_SUPPLIED DATA_
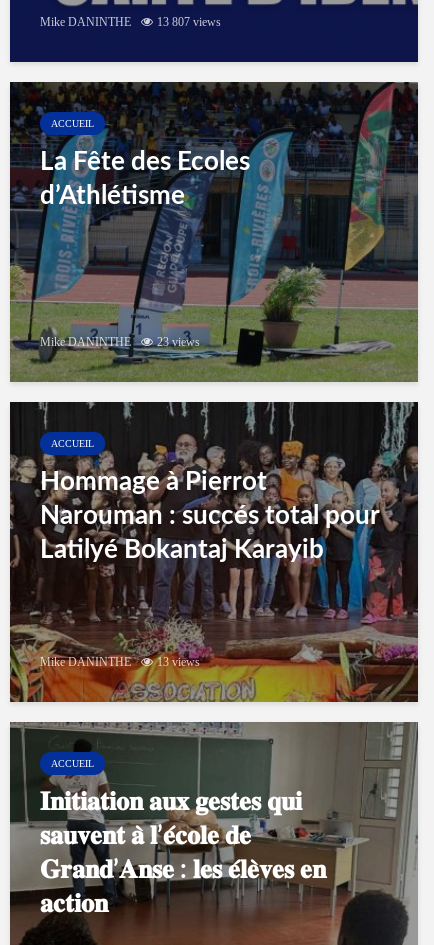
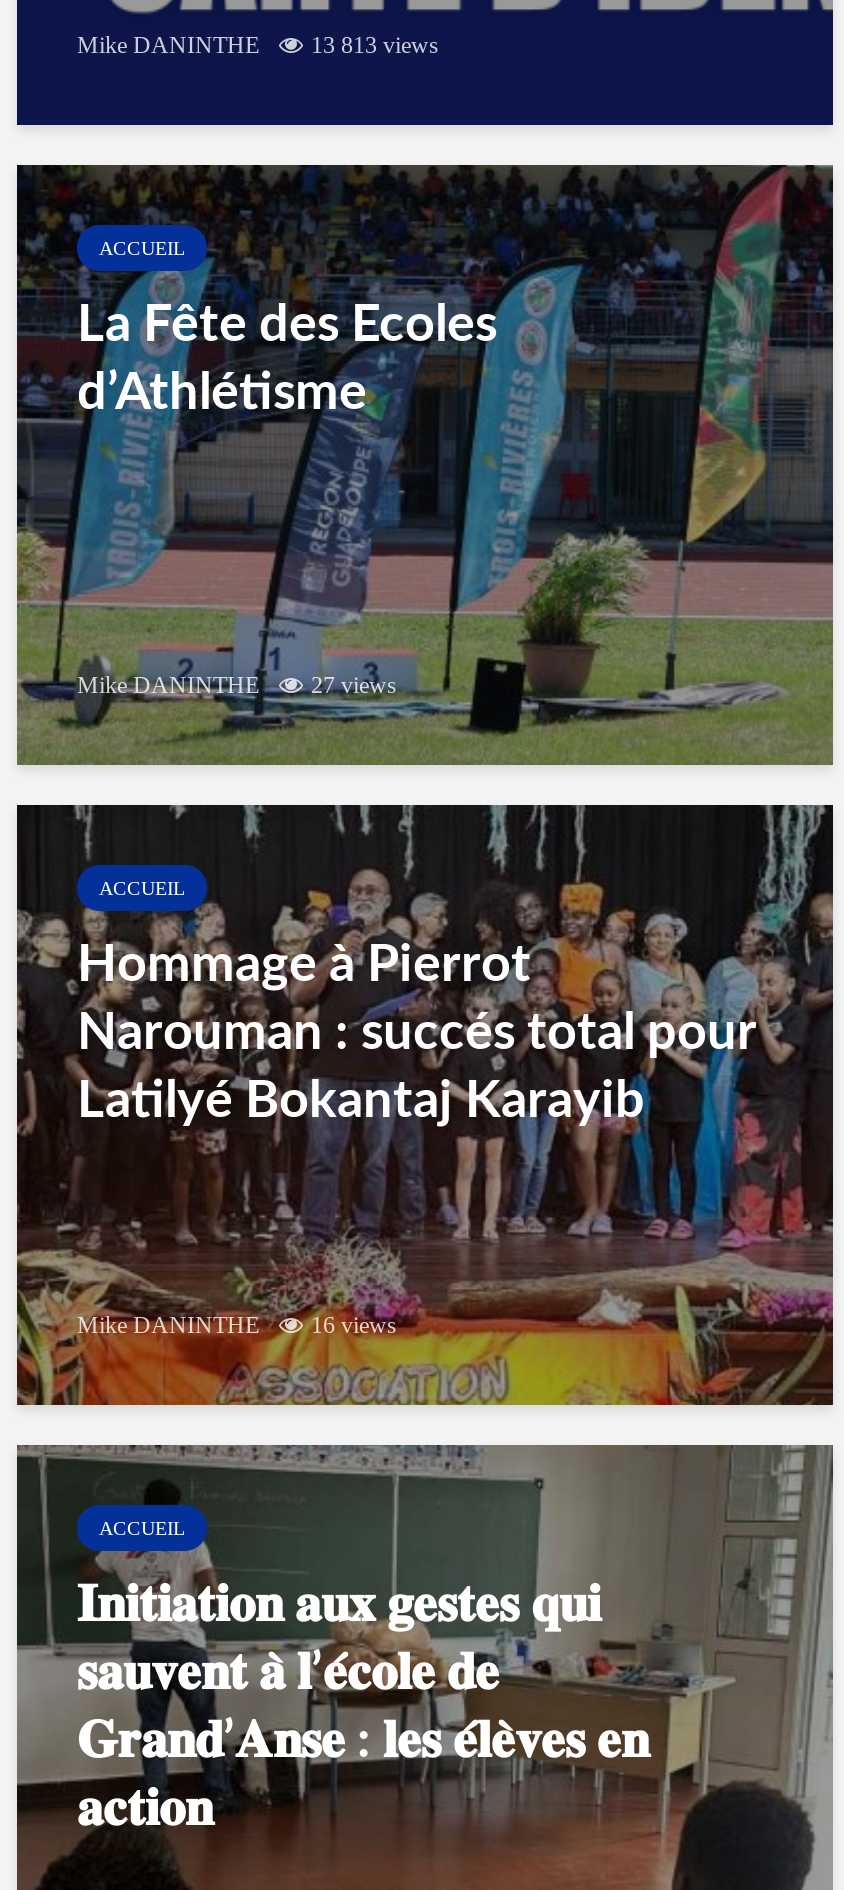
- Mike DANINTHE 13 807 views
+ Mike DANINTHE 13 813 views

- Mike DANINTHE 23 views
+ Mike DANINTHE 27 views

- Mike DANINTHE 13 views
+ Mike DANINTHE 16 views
...
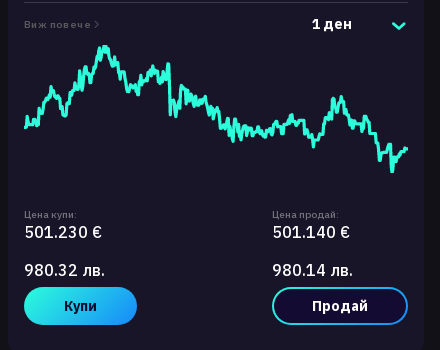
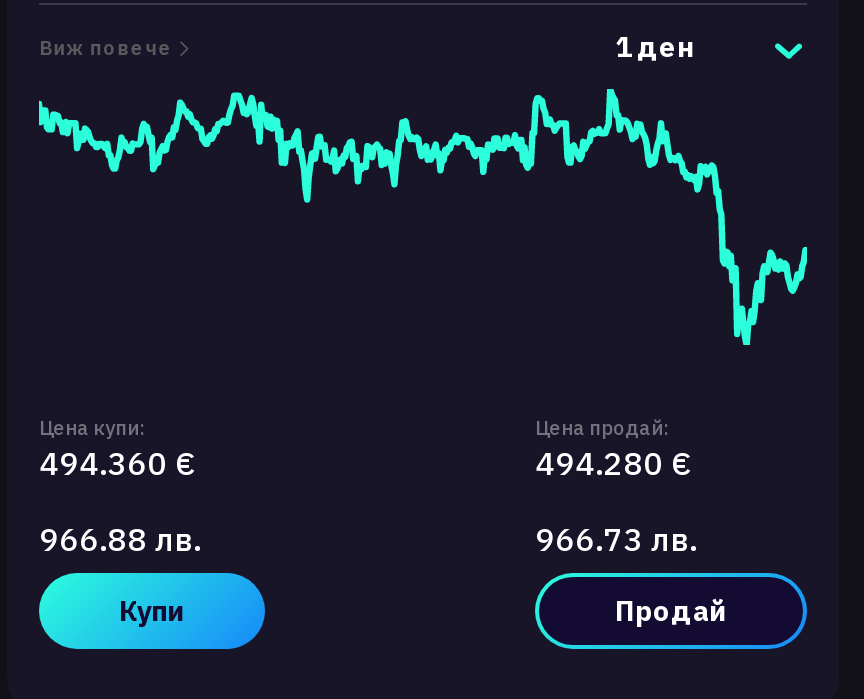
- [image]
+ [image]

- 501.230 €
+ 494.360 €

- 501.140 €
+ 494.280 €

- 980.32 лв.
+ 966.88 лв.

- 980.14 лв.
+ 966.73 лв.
---
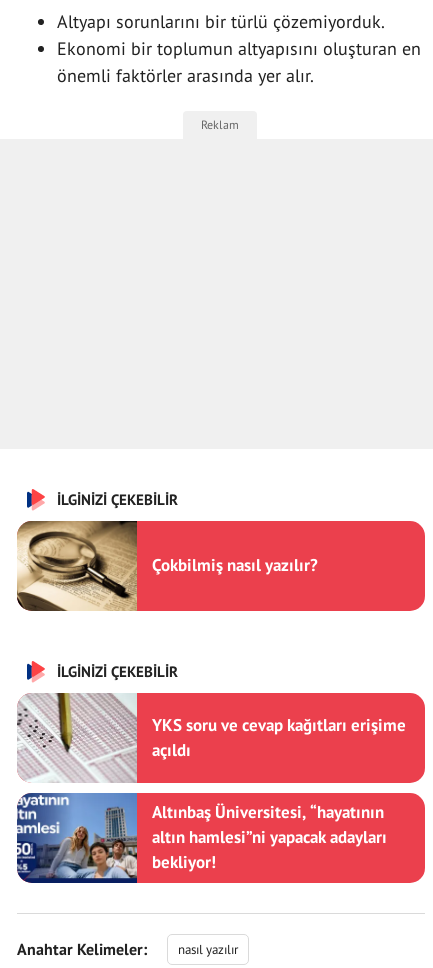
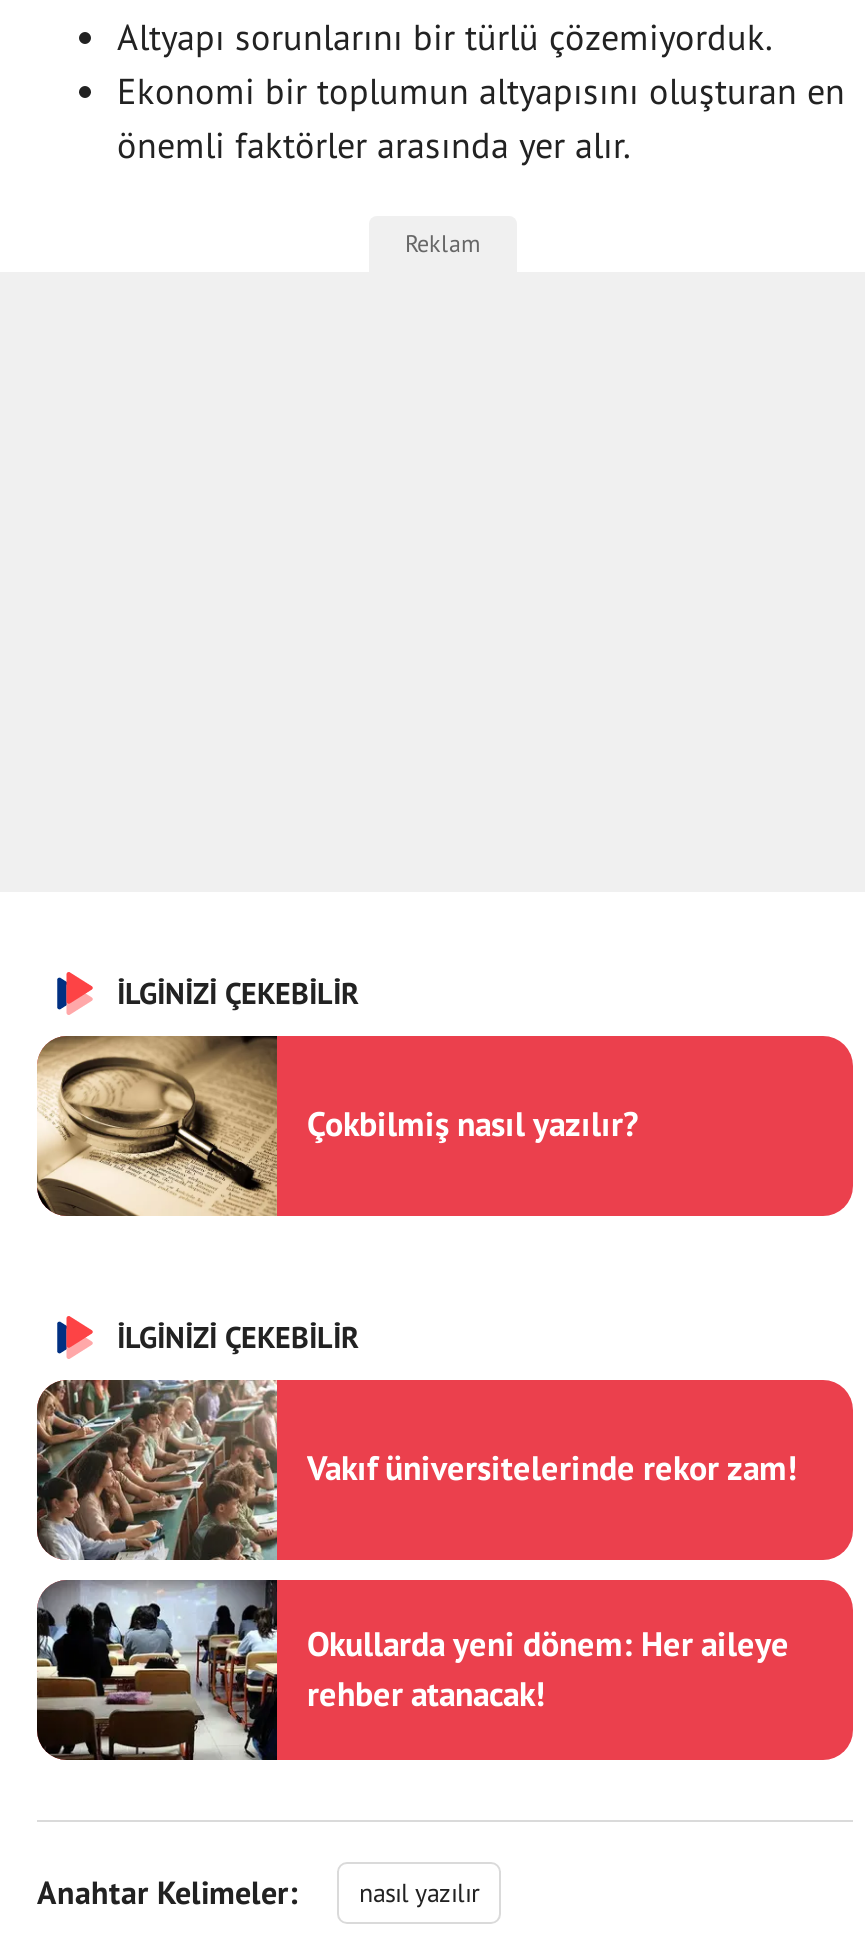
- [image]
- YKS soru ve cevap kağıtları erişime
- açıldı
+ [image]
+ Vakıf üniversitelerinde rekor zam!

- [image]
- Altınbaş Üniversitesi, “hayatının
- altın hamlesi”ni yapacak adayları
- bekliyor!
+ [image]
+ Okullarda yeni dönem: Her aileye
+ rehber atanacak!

_WORK ORDER_
Go through the material above and count the lines that contain "DANINTHE"; give that number alone.

_SOLUTION TO THIS EXERCISE_
6